WikiLeaks zapewnia, że informatorzy (tzw. whistleblowers) zawsze pozostają anonimowi, a sama platforma najczęściej nie zna ich tożsamości. Materiały zamieszczane są bez komentarza, a dostęp do nich jest darmowy. Według obrońców platforma chroni informatorów, dziennikarzy i działaczy praw człowieka przed więzieniem oraz innymi represjami związanymi z ujawnianiem tajnych informacji.

Reklama

Z kolei krytycy oskarżają WikiLeaks o lekkomyślne narażanie bezpieczeństwa narodowego i osób, których tożsamość nie powinna być ujawniana. WikiLeaks twierdzi, że jej współpracownicy każdorazowo przed publikacją sprawdzają autentyczność dokumentów, które trafiają do niej nie tylko drogą internetową, ale również tradycyjną pocztą.

Jedną z dwóch znanych publiczne osób związanych z WikiLeaks jest jej twórca - pochodzący z Australii Julian Assange. Drugą "twarzą" projektu jest Niemiec Daniel Shmitt. Określił on WikiLeaks jako "najagresywniejszą agencję prasową świata", która ma na celu m.in. "odcenzurowanie mediów". Kilka serwerów WikiLeaks znajduje się w Szwecji i Islandii, a pozostałe są dobrze poukrywane na całym świecie.

Jedną z najgłośniejszych publikacji platformy było zamieszczone w sieci w kwietniu nagranie wideo, zatytułowane "Collateral Murder", na którym widać, jak amerykańscy żołnierze ostrzeliwują ze śmigłowca grupę cywili, w tym dwóch nieuzbrojonych dziennikarzy agencji Reutera.

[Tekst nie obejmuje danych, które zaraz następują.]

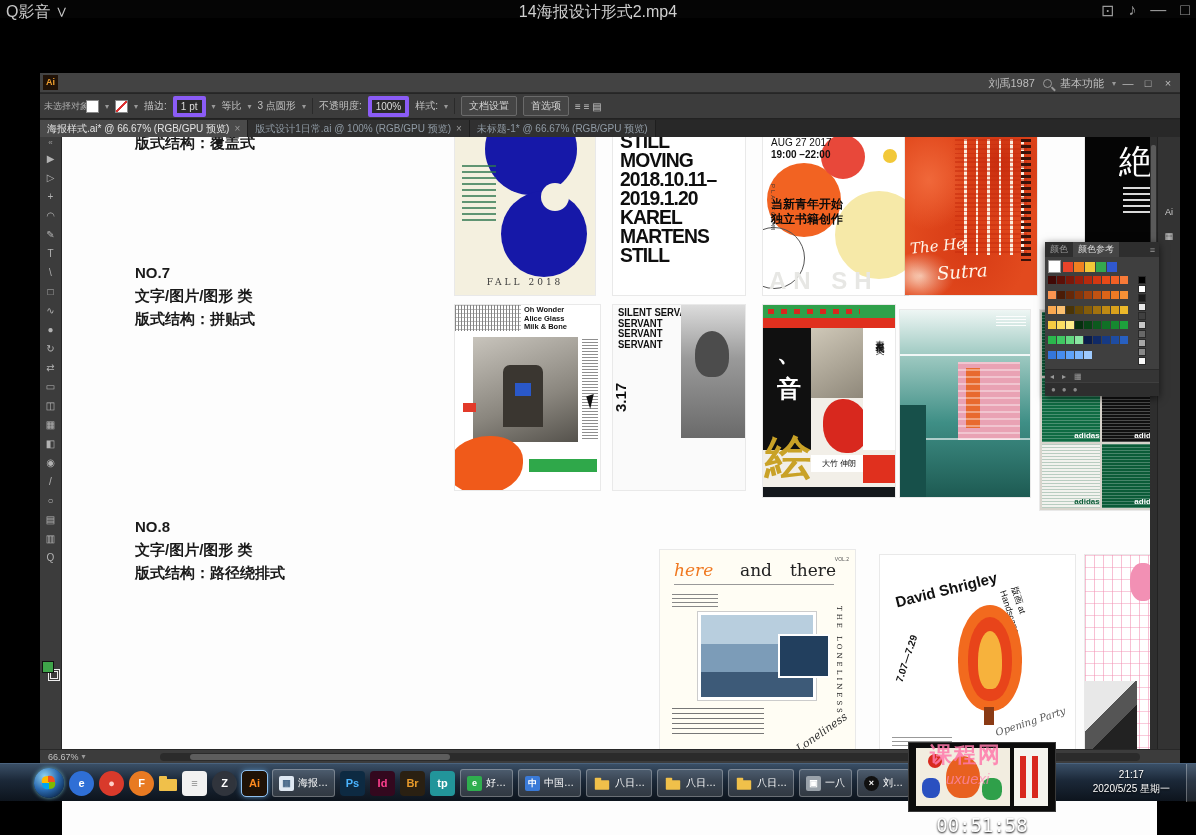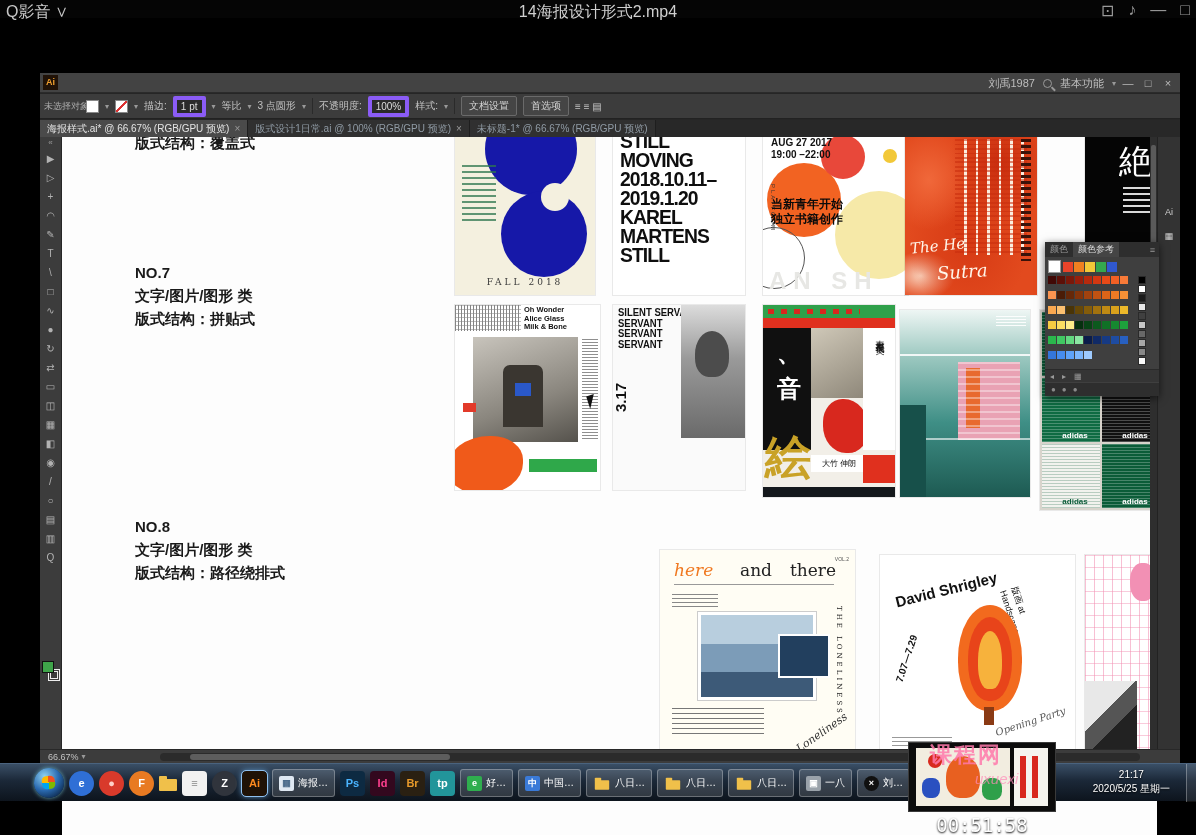--- a/index.html
+++ b/index.html
@@ -118,7 +118,7 @@
   #p-plat .cy { left:72px; top:56px; width:88px; height:88px; background:#f6e9a8; border-radius:50%; }
   #p-plat .cd { left:120px; top:14px; width:14px; height:14px; background:#f2c838; border-radius:50%; }
   #p-plat .cout { left:-20px; top:92px; width:62px; height:62px; border:1px solid #555; border-radius:50%; }
-  #p-plat .date { left:8px; top:2px; font-size:10px; font-weight:700; color:#111; }
+  #p-plat .date { left:8px; top:2px; font-size:10px; font-weight:400; color:#111; }
   #p-plat .time { left:8px; top:14px; font-size:10px; font-weight:700; color:#111; }
   #p-plat .cn { left:8px; top:62px; font-size:12px; font-weight:800; color:#0a0a0a; line-height:15px; z-index:3; }
   #p-plat .side { left:-14px; top:70px; font-size:6px; letter-spacing:2px; transform:rotate(90deg); color:#333; }

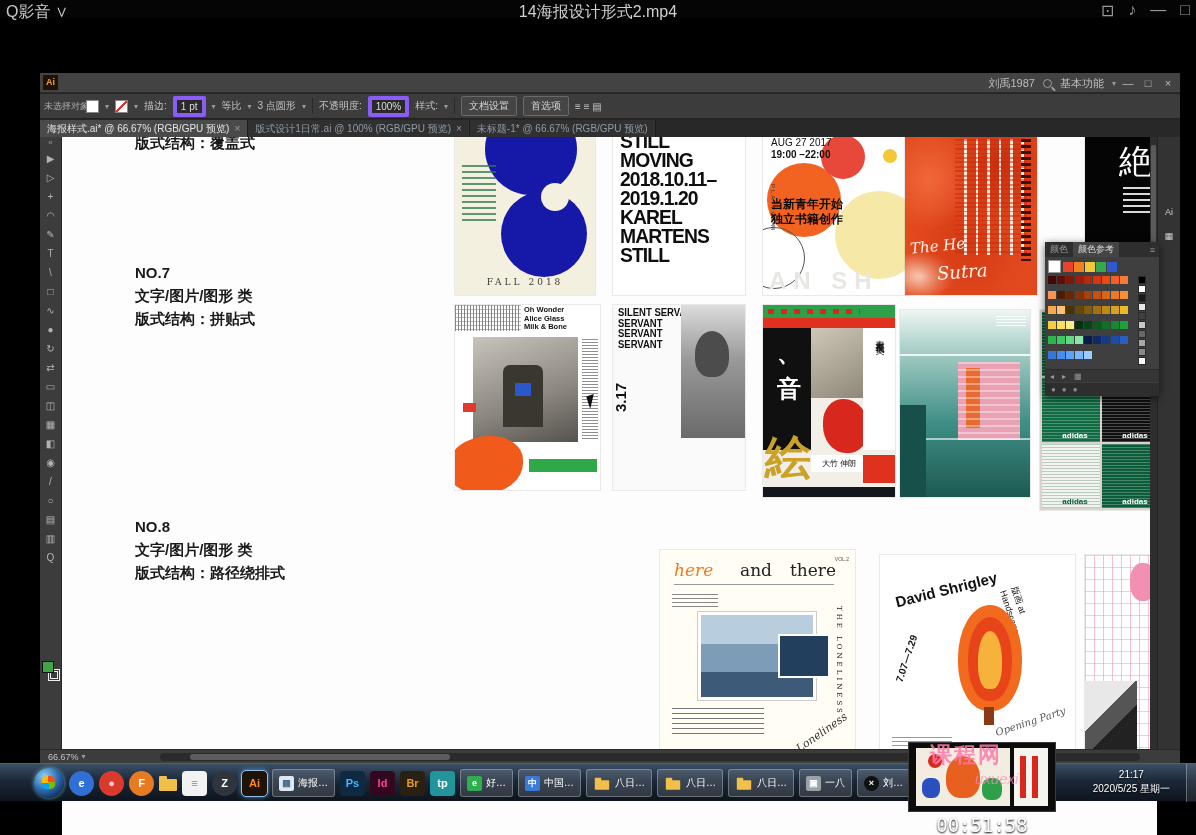--- a/index.html
+++ b/index.html
@@ -218,7 +218,7 @@
   .ad { position:relative; color:#fff; font-size:8px; font-weight:700; overflow:hidden; }
   .ad:before { content:""; position:absolute; inset:0;
      background:repeating-linear-gradient(180deg, rgba(255,255,255,.25) 0 1px, transparent 1px 3px); }
-  .ad span { position:absolute; left:4px; bottom:2px; width:100%; text-align:center; }
+  .ad span { position:absolute; left:16px; bottom:2px; width:100%; text-align:center; }
   .ad1 { background:#0b5c38; } .ad2 { background:#083f27; } .ad3 { background:#0e6b42; }
   .ad4 { background:#101010; } .ad5 { background:#f2f2ee; color:#0b5c38; } .ad6 { background:#0b5c38; }
   .ad5:before { background:repeating-linear-gradient(180deg, rgba(11,92,56,.25) 0 1px, transparent 1px 3px); }

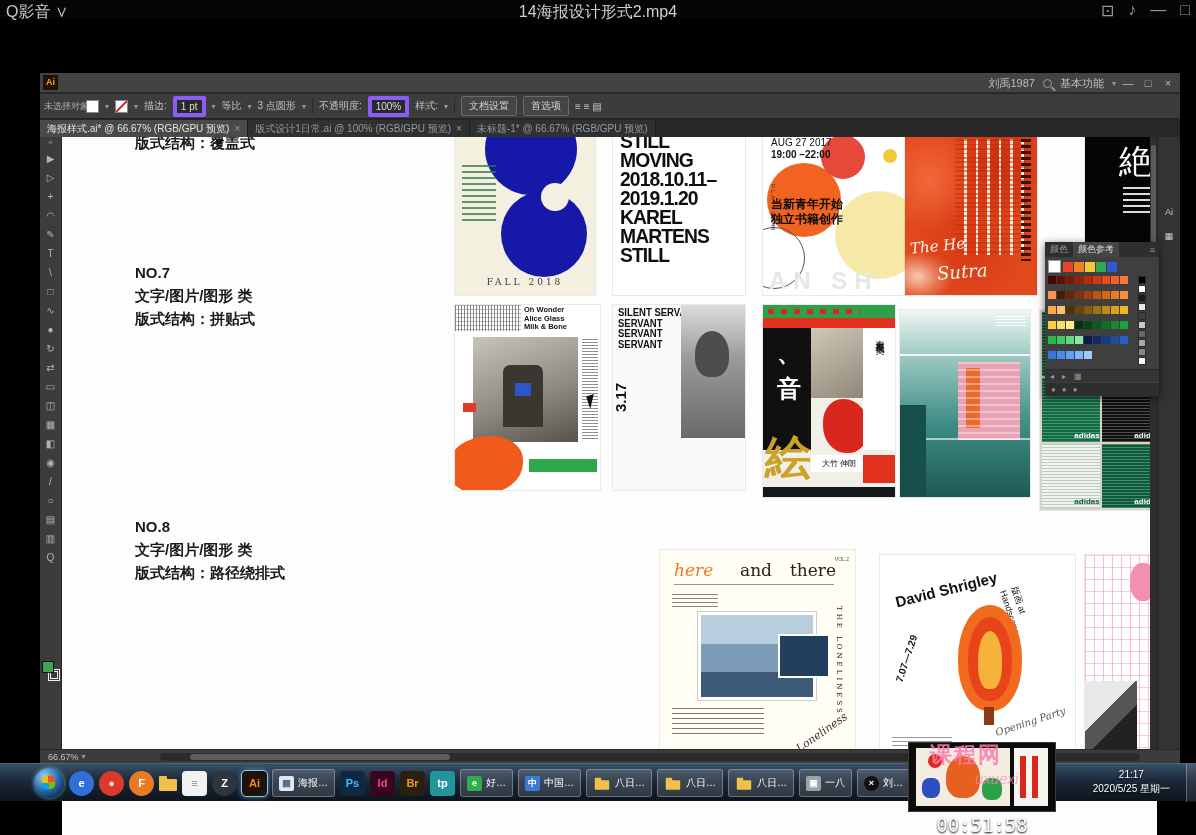--- a/index.html
+++ b/index.html
@@ -325,7 +325,7 @@
      font-family:"DejaVu Sans Mono",monospace; font-size:19px; z-index:31; text-shadow:0 1px 2px #000; }
   #watermark { position:absolute; left:930px; top:740px; z-index:40; pointer-events:none; }
   #wm1 { font-size:22px; font-weight:700; color:rgba(255,120,170,.85); letter-spacing:2px; }
-  #wm2 { font-size:15px; font-style:italic; color:rgba(255,140,185,.7); margin-left:45px; }
+  #wm2 { font-size:15px; font-style:italic; color:rgba(255,140,185,.7); margin-left:16px; }
 </style>
 </head>
 <body>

W 2008 roku amerykański kontrwywiad opublikował raport, w którym stwierdził, że informacje publikowane na WikiLeaks mogą "pomagać siłom wroga w planowaniu ataków terrorystycznych". W zeszłym roku WikiLeaks otrzymało nagrodę mediów organizacji obrony praw człowieka Amnesty International.